Où faut-il voir les embûches? Quelques pistes de réponses… 1) La tradition fait des conseils municipaux un lieu de pouvoir local extrêmement masculin où les élus, souvent âgés, se renouvellent peu. Le pourcentage de maires élus par acclamation (plus de la moitié) et la reconduction massive des équipes en place indiquent faible ouverture aux nouveaux visages. 2) Les élus démontrent d’ailleurs peu de motivation pour préparer une relève formée de jeunes et de femmes. Sauf exceptions, les maires sortants n’ont pas soutenu de femmes. 3) Il semble, par ailleurs, y avoir une résistance des partis et des équipes à introduire dans leurs rangs des personnes qui, souvent issues de milieux différents (communautaire, scolaire...), risquent de questionner certaines façons de faire. 4) On ne peut passer sous silence le manque d’intérêt des femmes elles-mêmes pour un lieu de pouvoir encore souvent perçu à tort comme l’instance de gestion des trottoirs et des poubelles. 5) Enfin, il faut l’admettre, la vision cynique qui dévalorise actuellement la fonction politique entrave fortement la motivation électorale des femmes.

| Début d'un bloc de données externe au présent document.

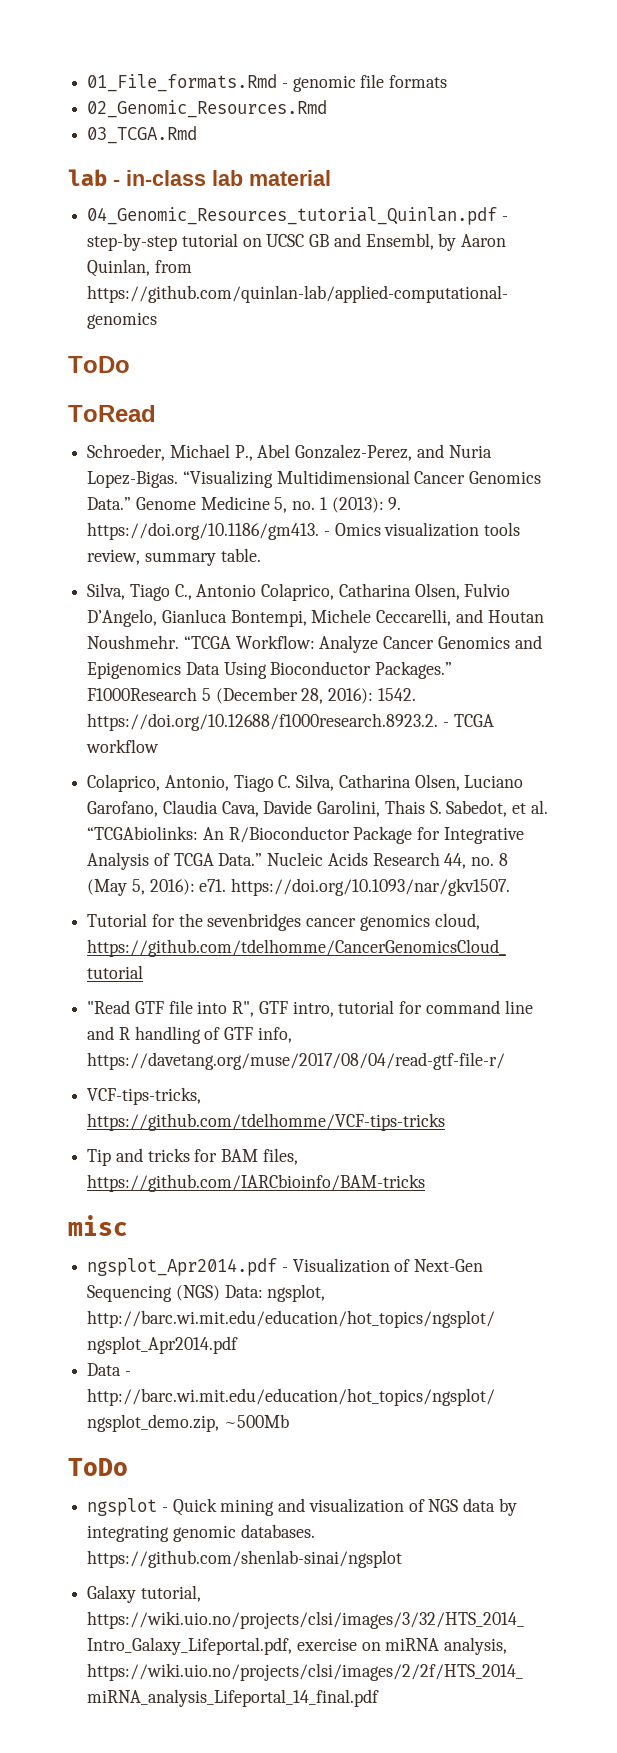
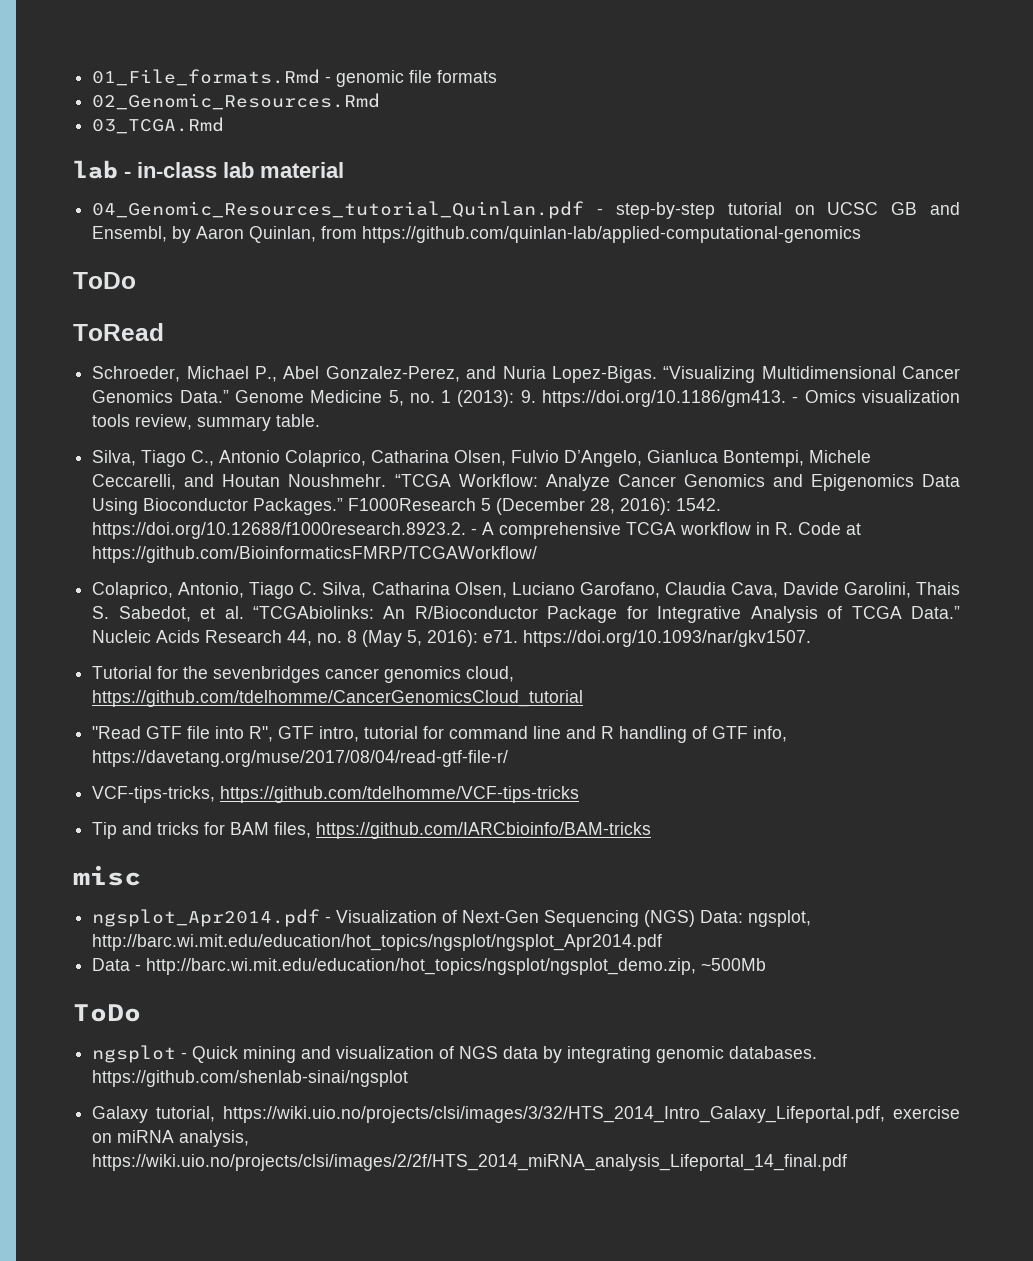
- F1000Research 5 (December 28, 2016): 1542. https://doi.org/10.12688/f1000research.8923.2. - TCGA workflow
+ F1000Research 5 (December 28, 2016): 1542. https://doi.org/10.12688/f1000research.8923.2. - A comprehensive TCGA workflow in R. Code at https://github.com/BioinformaticsFMRP/TCGAWorkflow/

Pour ces différentes raisons, et sans doute pour d’autres, bon nombre d’aspirantes candidates qui avaient manifesté leur désir de se présenter au cours des deux dernières années et des derniers mois ont, finalement, renoncé à leur projet.

Notes positives

Parallèlement, plusieurs avancées réjouissent le Groupe Femmes, Politique et Démocratie. Ainsi, 27 des 50 participantes aux Écoles d’été Femmes et Démocratie municipale de 2004 et 2005 se sont présentées aux élections du 6 novembre, et 16 d’entre elles ont été élues. Quelques villes, dont Québec et Lévis, avec deux mairesses et une chef de l’opposition, donnent une place prépondérante aux femmes. Le Saguenay-Lac-Saint-Jean fait, pour sa part, figure avant-gardiste avec à peine 4 % de conseils municipaux totalement masculins. Cette proportion est de plus de 11 % dans l’ensemble du Québec avec un sommet de près de 17 % de conseils uniquement composés d’hommes en Montérégie.

Le Groupe Femmes, Politique et Démocratie compte poursuivre son travail de formation à l’engagement politique et démocratique auprès des femmes. Une troisième École à l’intention des aspirantes candidates aura d’ailleurs lieu à l’ENAP en 2006. L’objectif : contribuer à accroître la proportion de femmes élues en 2009.